How often have you heard the old saying, “If you’re not a liberal at 20, you have no heart; if you’re still a liberal at 30, you have no brain”? Right or wrong, Drew Westen’s The Political Brain gives me the feeling that this saying has never crossed his path:

Democrats, and particularly Democratic strategists, tend to be intellectual. They like to read and think. They thrive on policy debates, arguments, statistics, and getting the facts right.

All that is well and good, but it can be self-destructive politically when alloyed with a belief in the moral superiority of the cerebral at heart, because moral condescension registers with voters.
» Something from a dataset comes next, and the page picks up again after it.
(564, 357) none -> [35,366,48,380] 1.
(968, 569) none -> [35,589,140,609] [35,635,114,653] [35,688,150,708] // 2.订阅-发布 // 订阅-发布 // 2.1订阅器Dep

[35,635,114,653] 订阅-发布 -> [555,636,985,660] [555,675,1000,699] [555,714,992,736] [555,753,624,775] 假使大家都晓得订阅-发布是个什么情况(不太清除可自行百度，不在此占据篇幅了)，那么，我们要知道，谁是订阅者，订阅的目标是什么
A few years ago I ran an exploratory study on personality type and party identification; later I came across a much better publicly available data set on this topic. In both cases, there was basically no partisan difference on the Myers-Briggs dimension of Thinking vs. Feeling. At least in modern America, it looks like the old saying and Westen are both wrong. Both parties contains roughly comparable ratios of Thinkers and Feelers.

Furthermore, though I’m not aware of any data specifically about the personality type of political strategists, standard occupational personality patterns suggest that strategists from both parties will be Thinking.
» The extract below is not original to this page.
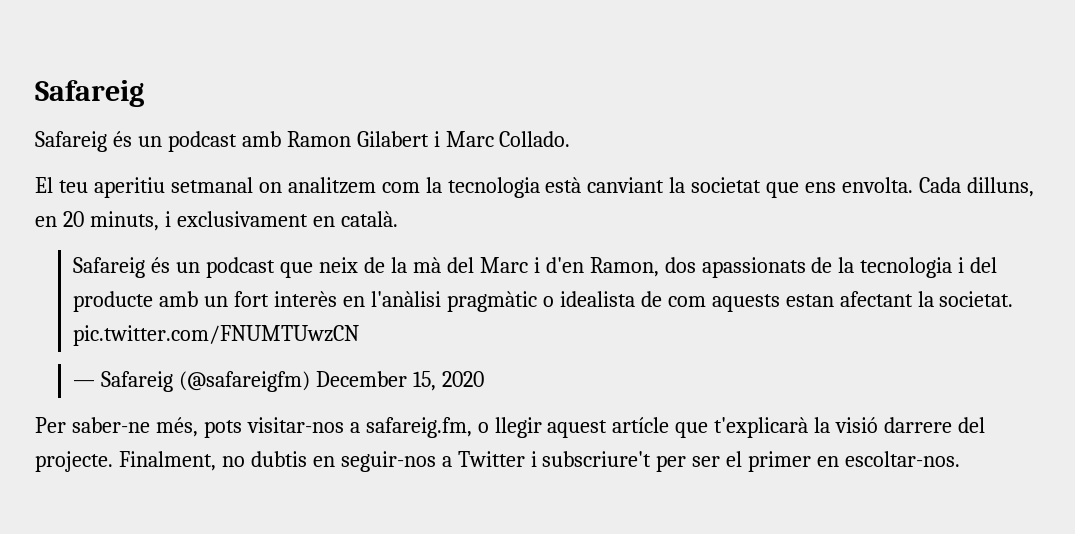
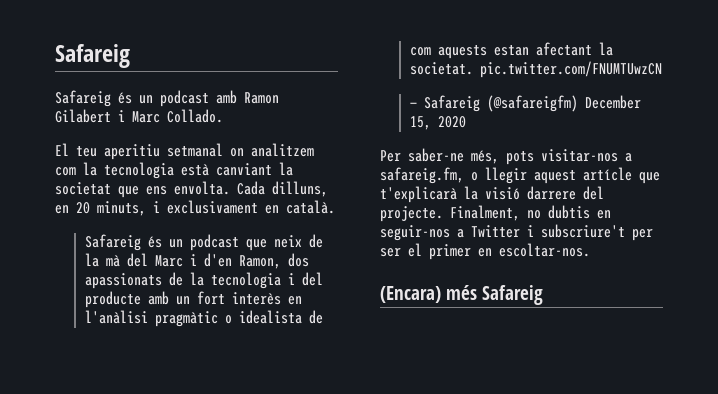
(961, 459) none -> [380,285,544,305] // (Encara) més Safareig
So why do both conservatives and liberals like to think of themselves as Thinking? Robin might say that “Thinking is high status,” but is it? You might assume that high-IQ people would be Thinking, but it’s hard to detect this pattern in the data.

Admittedly, if you’re Thinking yourself, you probably think that Thinking people are better than Feeling people. But Feeling people presumably think (feel?) the opposite. So what gives?